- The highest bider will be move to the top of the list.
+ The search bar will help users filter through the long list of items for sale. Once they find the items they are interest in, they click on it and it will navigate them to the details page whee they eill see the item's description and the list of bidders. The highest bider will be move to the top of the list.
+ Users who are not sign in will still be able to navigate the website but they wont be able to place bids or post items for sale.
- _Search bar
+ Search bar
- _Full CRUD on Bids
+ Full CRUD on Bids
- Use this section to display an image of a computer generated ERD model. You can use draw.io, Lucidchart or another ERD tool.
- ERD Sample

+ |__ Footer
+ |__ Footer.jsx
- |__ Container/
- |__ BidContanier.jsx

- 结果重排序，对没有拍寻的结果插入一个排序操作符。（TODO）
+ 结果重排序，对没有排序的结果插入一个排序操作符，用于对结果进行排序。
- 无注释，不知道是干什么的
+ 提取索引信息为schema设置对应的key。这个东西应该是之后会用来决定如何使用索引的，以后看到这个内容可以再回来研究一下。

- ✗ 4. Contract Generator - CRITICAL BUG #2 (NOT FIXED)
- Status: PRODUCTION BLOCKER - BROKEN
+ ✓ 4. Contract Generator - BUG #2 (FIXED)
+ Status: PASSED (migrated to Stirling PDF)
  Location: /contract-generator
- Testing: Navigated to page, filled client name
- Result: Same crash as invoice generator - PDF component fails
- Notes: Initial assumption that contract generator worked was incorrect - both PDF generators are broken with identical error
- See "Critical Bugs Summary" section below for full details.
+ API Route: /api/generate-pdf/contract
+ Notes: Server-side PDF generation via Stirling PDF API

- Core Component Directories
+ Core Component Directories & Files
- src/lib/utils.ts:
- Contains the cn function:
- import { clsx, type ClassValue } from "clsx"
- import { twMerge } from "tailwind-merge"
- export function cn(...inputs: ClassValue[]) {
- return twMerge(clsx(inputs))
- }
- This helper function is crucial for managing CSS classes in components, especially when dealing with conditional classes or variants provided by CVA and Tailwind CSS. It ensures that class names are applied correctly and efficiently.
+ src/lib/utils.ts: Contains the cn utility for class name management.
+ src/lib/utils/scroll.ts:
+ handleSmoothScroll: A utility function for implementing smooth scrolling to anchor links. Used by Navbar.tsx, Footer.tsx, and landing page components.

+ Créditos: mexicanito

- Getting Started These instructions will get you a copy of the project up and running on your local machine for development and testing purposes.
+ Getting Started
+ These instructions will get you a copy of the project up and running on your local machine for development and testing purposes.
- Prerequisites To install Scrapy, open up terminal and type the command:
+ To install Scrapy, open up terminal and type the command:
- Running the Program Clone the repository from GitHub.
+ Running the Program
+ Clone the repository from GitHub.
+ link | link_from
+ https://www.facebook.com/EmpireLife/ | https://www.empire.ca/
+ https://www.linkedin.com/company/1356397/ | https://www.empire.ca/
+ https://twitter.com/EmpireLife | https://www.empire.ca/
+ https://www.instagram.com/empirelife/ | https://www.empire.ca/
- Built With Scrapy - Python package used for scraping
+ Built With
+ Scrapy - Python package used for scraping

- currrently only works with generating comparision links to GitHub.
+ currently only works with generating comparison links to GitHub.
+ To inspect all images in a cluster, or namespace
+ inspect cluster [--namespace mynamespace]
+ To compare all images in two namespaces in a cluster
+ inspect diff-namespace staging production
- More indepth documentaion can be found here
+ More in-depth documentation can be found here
= = = =
■ Task statement
Could you write out all of the data again, exactly as given?

■ Your solution
- The highest bider will be move to the top of the list.
+ The search bar will help users filter through the long list of items for sale. Once they find the items they are interest in, they click on it and it will navigate them to the details page whee they eill see the item's description and the list of bidders. The highest bider will be move to the top of the list.
+ Users who are not sign in will still be able to navigate the website but they wont be able to place bids or post items for sale.
- _Search bar
+ Search bar
- _Full CRUD on Bids
+ Full CRUD on Bids
- Use this section to display an image of a computer generated ERD model. You can use draw.io, Lucidchart or another ERD tool.
- ERD Sample

+ |__ Footer
+ |__ Footer.jsx
- |__ Container/
- |__ BidContanier.jsx

- 结果重排序，对没有拍寻的结果插入一个排序操作符。（TODO）
+ 结果重排序，对没有排序的结果插入一个排序操作符，用于对结果进行排序。
- 无注释，不知道是干什么的
+ 提取索引信息为schema设置对应的key。这个东西应该是之后会用来决定如何使用索引的，以后看到这个内容可以再回来研究一下。

- ✗ 4. Contract Generator - CRITICAL BUG #2 (NOT FIXED)
- Status: PRODUCTION BLOCKER - BROKEN
+ ✓ 4. Contract Generator - BUG #2 (FIXED)
+ Status: PASSED (migrated to Stirling PDF)
  Location: /contract-generator
- Testing: Navigated to page, filled client name
- Result: Same crash as invoice generator - PDF component fails
- Notes: Initial assumption that contract generator worked was incorrect - both PDF generators are broken with identical error
- See "Critical Bugs Summary" section below for full details.
+ API Route: /api/generate-pdf/contract
+ Notes: Server-side PDF generation via Stirling PDF API

- Core Component Directories
+ Core Component Directories & Files
- src/lib/utils.ts:
- Contains the cn function:
- import { clsx, type ClassValue } from "clsx"
- import { twMerge } from "tailwind-merge"
- export function cn(...inputs: ClassValue[]) {
- return twMerge(clsx(inputs))
- }
- This helper function is crucial for managing CSS classes in components, especially when dealing with conditional classes or variants provided by CVA and Tailwind CSS. It ensures that class names are applied correctly and efficiently.
+ src/lib/utils.ts: Contains the cn utility for class name management.
+ src/lib/utils/scroll.ts:
+ handleSmoothScroll: A utility function for implementing smooth scrolling to anchor links. Used by Navbar.tsx, Footer.tsx, and landing page components.

+ Créditos: mexicanito

- Getting Started These instructions will get you a copy of the project up and running on your local machine for development and testing purposes.
+ Getting Started
+ These instructions will get you a copy of the project up and running on your local machine for development and testing purposes.
- Prerequisites To install Scrapy, open up terminal and type the command:
+ To install Scrapy, open up terminal and type the command:
- Running the Program Clone the repository from GitHub.
+ Running the Program
+ Clone the repository from GitHub.
+ link | link_from
+ https://www.facebook.com/EmpireLife/ | https://www.empire.ca/
+ https://www.linkedin.com/company/1356397/ | https://www.empire.ca/
+ https://twitter.com/EmpireLife | https://www.empire.ca/
+ https://www.instagram.com/empirelife/ | https://www.empire.ca/
- Built With Scrapy - Python package used for scraping
+ Built With
+ Scrapy - Python package used for scraping

- currrently only works with generating comparision links to GitHub.
+ currently only works with generating comparison links to GitHub.
+ To inspect all images in a cluster, or namespace
+ inspect cluster [--namespace mynamespace]
+ To compare all images in two namespaces in a cluster
+ inspect diff-namespace staging production
- More indepth documentaion can be found here
+ More in-depth documentation can be found here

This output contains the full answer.